YT made me sign in to watch it. The up loader appeared to want people to operate on the honor system, and pay a few bucks. I wish him luck. Today to many call a person of honor a fool for paying when not forced to. The last local honor pay parking lots disappeared years ago. Sad state really. I was always one of the fools.

Todoroki-san has a bunch of post with Hardy rods or reels, seems to own several. Other vintage ones too. The number of different types of flies he had tied and posted to his blog is amazing. I did not realize how diverse it is until an unexpected event sent me off searching through all his blog post from oldest post till most recent. I thought I had done that before, must have missed a lot.


(Peder) #9

I was never able to make anything of the sticker that was originally on the rod. It was oval in shape and near where one holds the rod. A previous owner had made attempts to remove it prior to my purchase. So, I’ll never know the origin or history of the rod.
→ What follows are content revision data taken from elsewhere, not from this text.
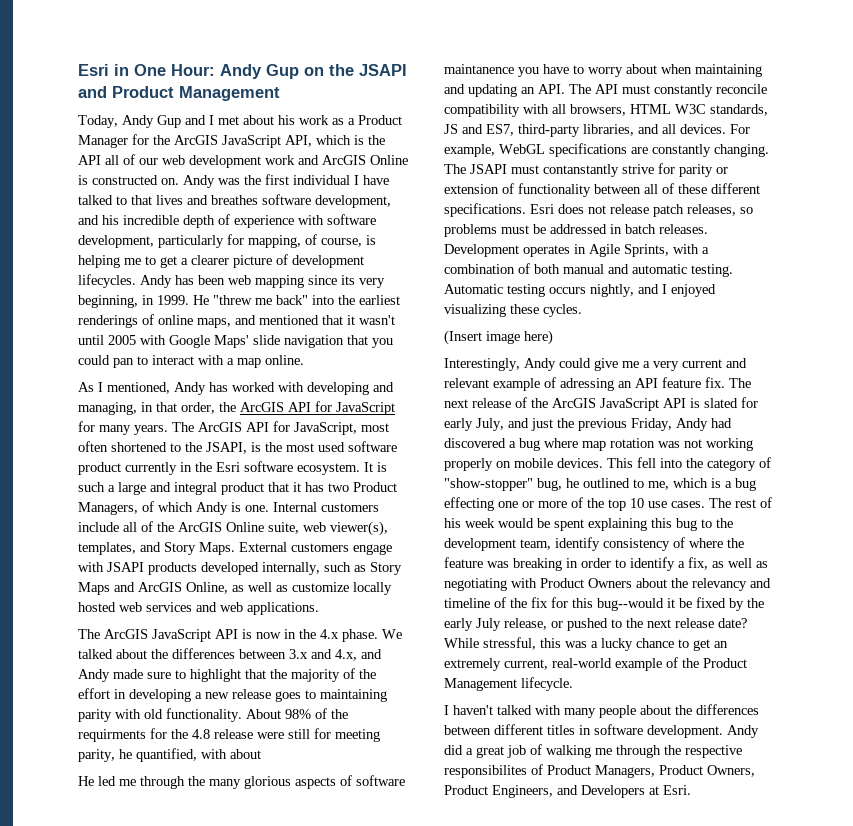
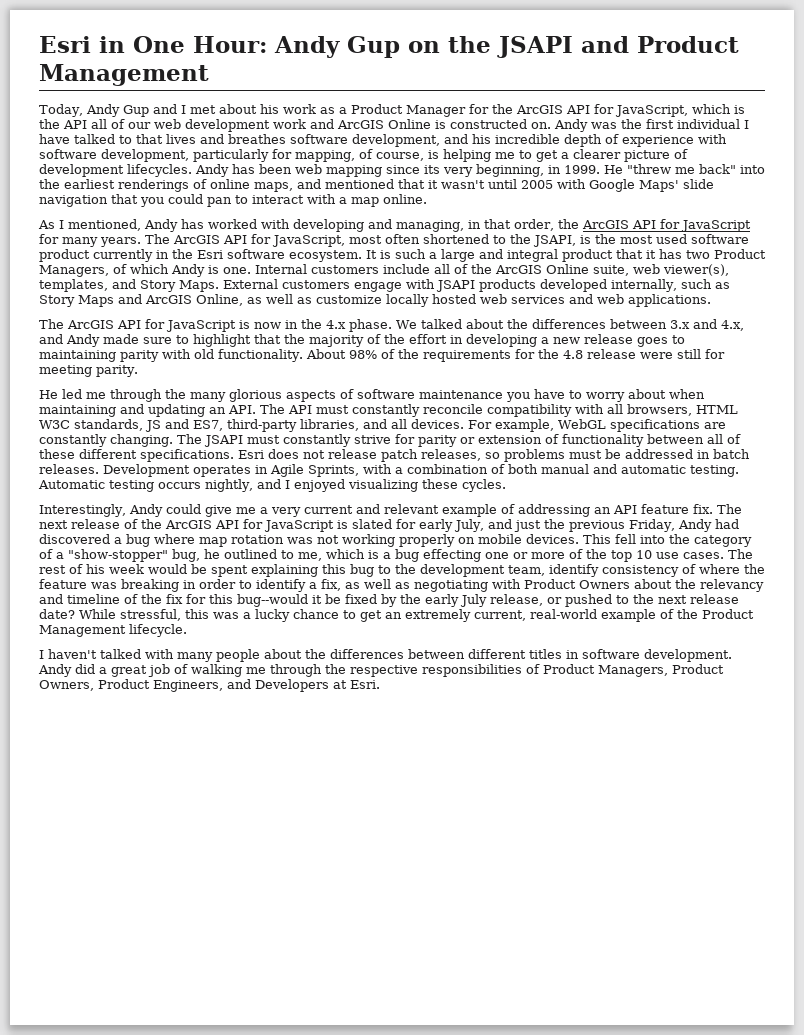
- Today, Andy Gup and I met about his work as a Product Manager for the ArcGIS JavaScript API, which is the API all of our web development work and ArcGIS Online is constructed on.
+ Today, Andy Gup and I met about his work as a Product Manager for the ArcGIS API for JavaScript, which is the API all of our web development work and ArcGIS Online is constructed on.
- The ArcGIS JavaScript API is now in the 4.x phase.
+ The ArcGIS API for JavaScript is now in the 4.x phase.
- About 98% of the requirments for the 4.8 release were still for meeting parity, he quantified, with about
+ About 98% of the requirements for the 4.8 release were still for meeting parity.
- He led me through the many glorious aspects of software maintanence you have to worry about when maintaining and updating an API. The API must constantly reconcile compatibility with all browsers, HTML W3C standards, JS and ES7, third-party libraries, and all devices.
+ He led me through the many glorious aspects of software maintenance you have to worry about when maintaining and updating an API. The API must constantly reconcile compatibility with all browsers, HTML W3C standards, JS and ES7, third-party libraries, and all devices.
- The JSAPI must contanstantly strive for parity or extension of functionality between all of these different specifications.
+ The JSAPI must constantly strive for parity or extension of functionality between all of these different specifications.
- (Insert image here)
- Interestingly, Andy could give me a very current and relevant example of adressing an API feature fix.
+ Interestingly, Andy could give me a very current and relevant example of addressing an API feature fix.
- The next release of the ArcGIS JavaScript API is slated for early July, and just the previous Friday, Andy had discovered a bug where map rotation was not working properly on mobile devices.
+ The next release of the ArcGIS API for JavaScript is slated for early July, and just the previous Friday, Andy had discovered a bug where map rotation was not working properly on mobile devices.
- This fell into the category of "show-stopper" bug, he outlined to me, which is a bug effecting one or more of the top 10 use cases.
+ This fell into the category of a "show-stopper" bug, he outlined to me, which is a bug effecting one or more of the top 10 use cases.
- Andy did a great job of walking me through the respective responsibilites of Product Managers, Product Owners, Product Engineers, and Developers at Esri.
+ Andy did a great job of walking me through the respective responsibilities of Product Managers, Product Owners, Product Engineers, and Developers at Esri.

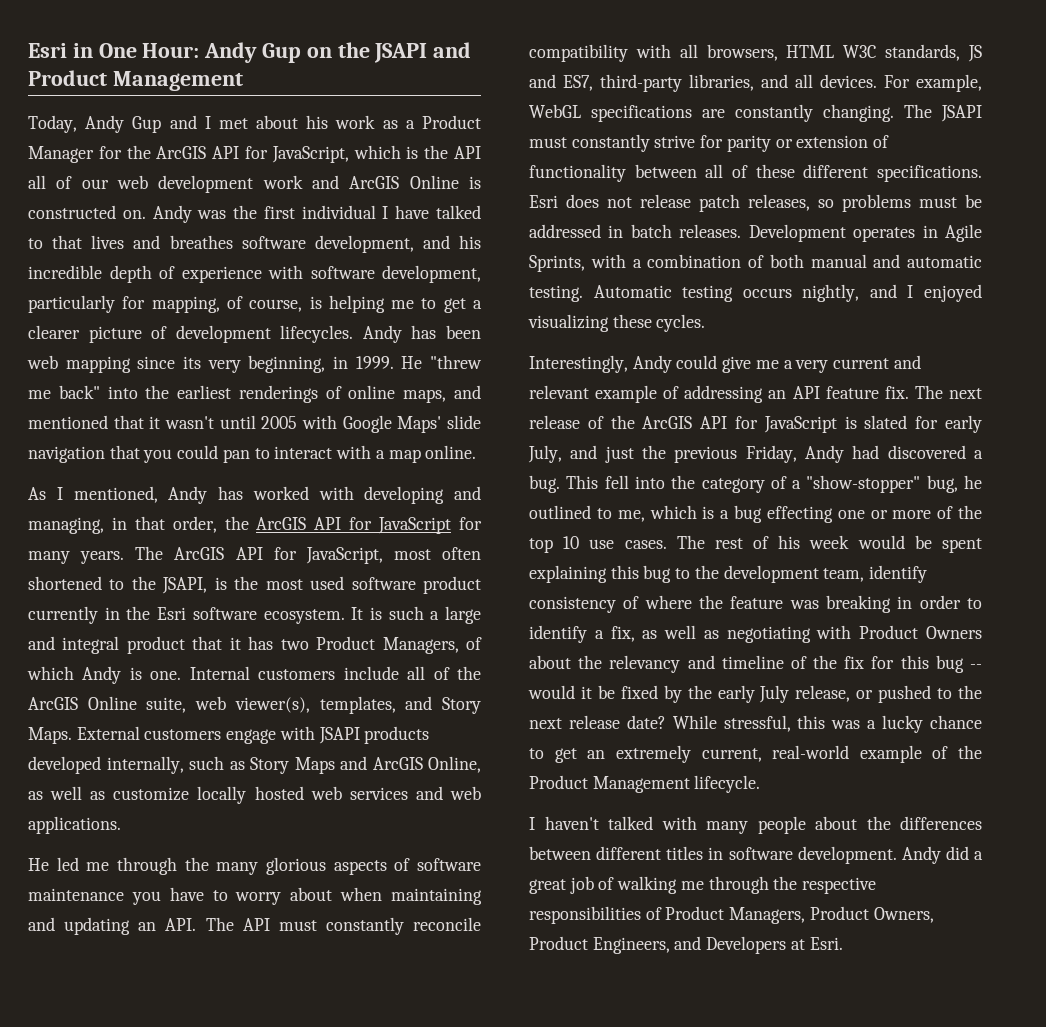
- The ArcGIS API for JavaScript is now in the 4.x phase. We talked about the differences between 3.x and 4.x, and Andy made sure to highlight that the majority of the effort in developing a new release goes to maintaining parity with old functionality. About 98% of the requirements for the 4.8 release were still for meeting parity.
- The next release of the ArcGIS API for JavaScript is slated for early July, and just the previous Friday, Andy had discovered a bug where map rotation was not working properly on mobile devices.
+ The next release of the ArcGIS API for JavaScript is slated for early July, and just the previous Friday, Andy had discovered a bug.
- The rest of his week would be spent explaining this bug to the development team, identify consistency of where the feature was breaking in order to identify a fix, as well as negotiating with Product Owners about the relevancy and timeline of the fix for this bug--would it be fixed by the early July release, or pushed to the next release date?
+ The rest of his week would be spent explaining this bug to the development team, identify consistency of where the feature was breaking in order to identify a fix, as well as negotiating with Product Owners about the relevancy and timeline of the fix for this bug -- would it be fixed by the early July release, or pushed to the next release date?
Thus far, I’ve removed the old guides and ferrules. I’ve also stripped off the old varnish. After that, I sanded where needed and installed new ferrules. The next step is to put on a lillian and wrap the ferrules with silk thread. The final touch will be to apply the varnish. Then I’ll have my own bamboo tenkara rod. I fit all the pieces together yesterday afternoon and they are beautiful. At 4m long, it will be a bit too heavy to be a one handed rod.


Fitting new ferrules.


New ferrules fit and epoxied in place.


Post stripping and sanding.


This last photo was taken just prior to applying the stripper to the old varnish.